Somehow, the early Christians seem to have handled things better. Maybe we can learn from them. They started six and a half weeks before Easter examining and simplifying their lives and preparing their hearts for the greatest of all Christian festivals. And they began by observing Ash Wednesday. This observance is a very ancient tradition. The earliest detailed accounts of Lenten ceremonies is in the Apostolic Tradition of Hippolytus, written around the year 200.
It was the practice in Rome for new Christians to begin a period of public penance on that day. They dressed in sackcloth and remained apart from social contact until they were reconciled with the Christian community on Maundy Thrusday (the Thursday before Easter). In the 6th century Pope Gregory (who also developed the Gregorian Chant) added sprinkling the penitents with ashes which gave the day the name Ash Wednesday.
When the practice of public repentance fell into disuse sometime in the 8th century the beginning of Lent was marked by a service which included the recitation of 7 penitential psalms and the placing of ashes on the heads of the entire congregation, accompanied by the traditional words,"Remember, O man, that you are ashes, and to ashes you shall return." (Gen. 3:19)

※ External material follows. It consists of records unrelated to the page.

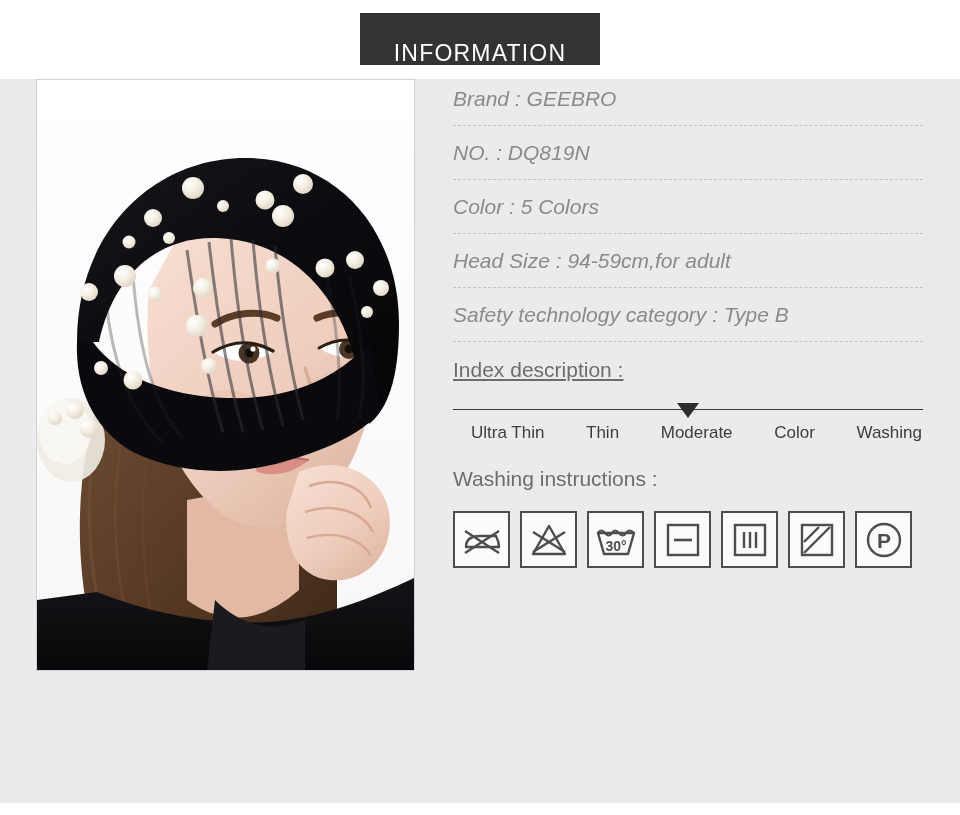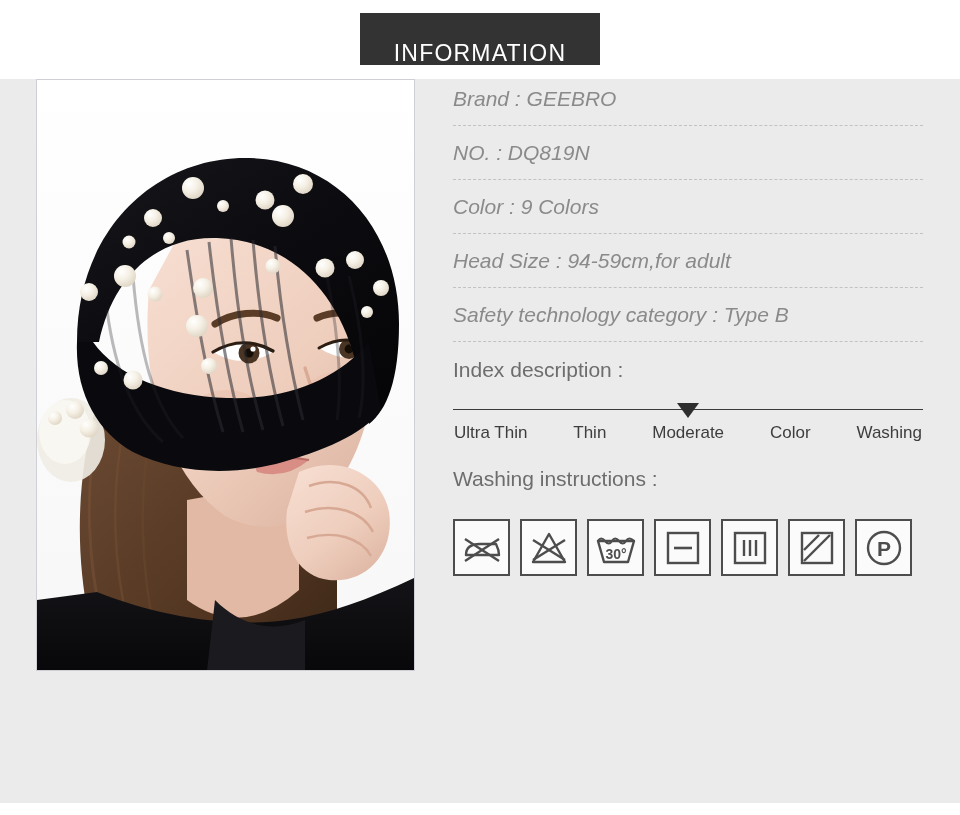"Color : 9 Colors" span.spec-text { text: 9 -> 5 }
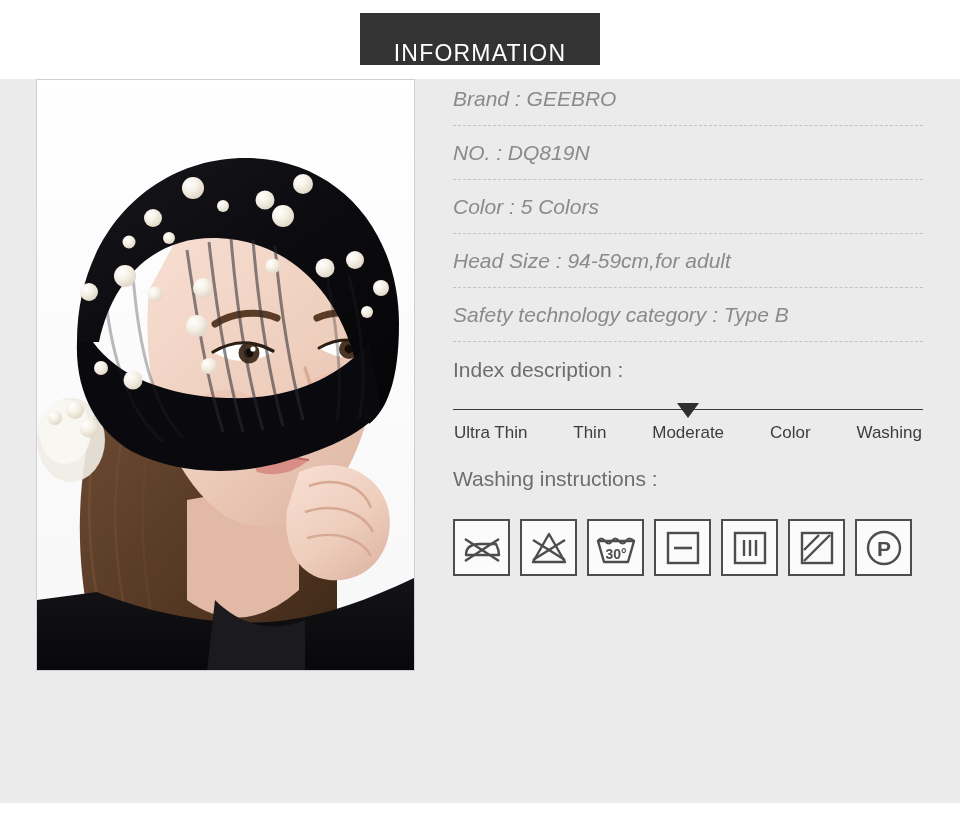"Index description :" .section-head-text { text-decoration: none -> underline }
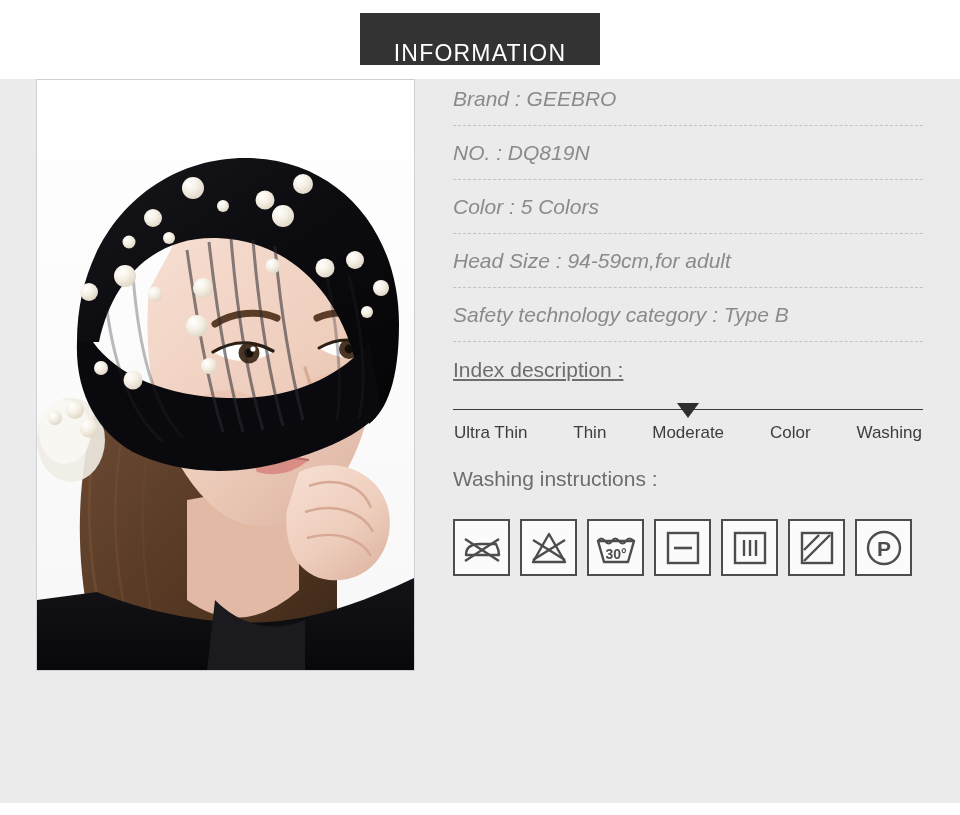"Ultra Thin" .index-label { margin-left: none -> 17px }
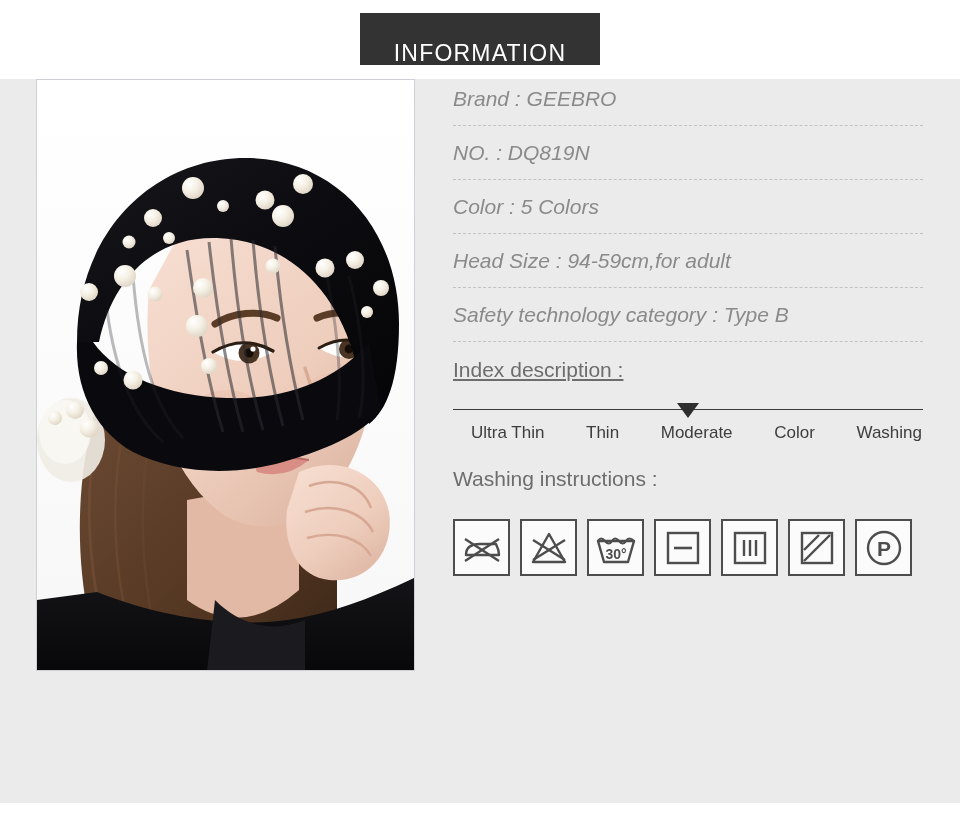"30°" .wash-icons { margin-top: 16px -> 8px }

Today many churches hold similar services, such as the one my family attended, where the worshipper receives a cross marked on the forehead with the ashes obtained by burning the palms used on Palm Sunday the year before. Some people find that wearing purple clothing items helps them focus on the season. Last year my daughter added to our season by planting in our garden a Lenten Rose, a lovely purple flower which blooms in February--even in Idaho!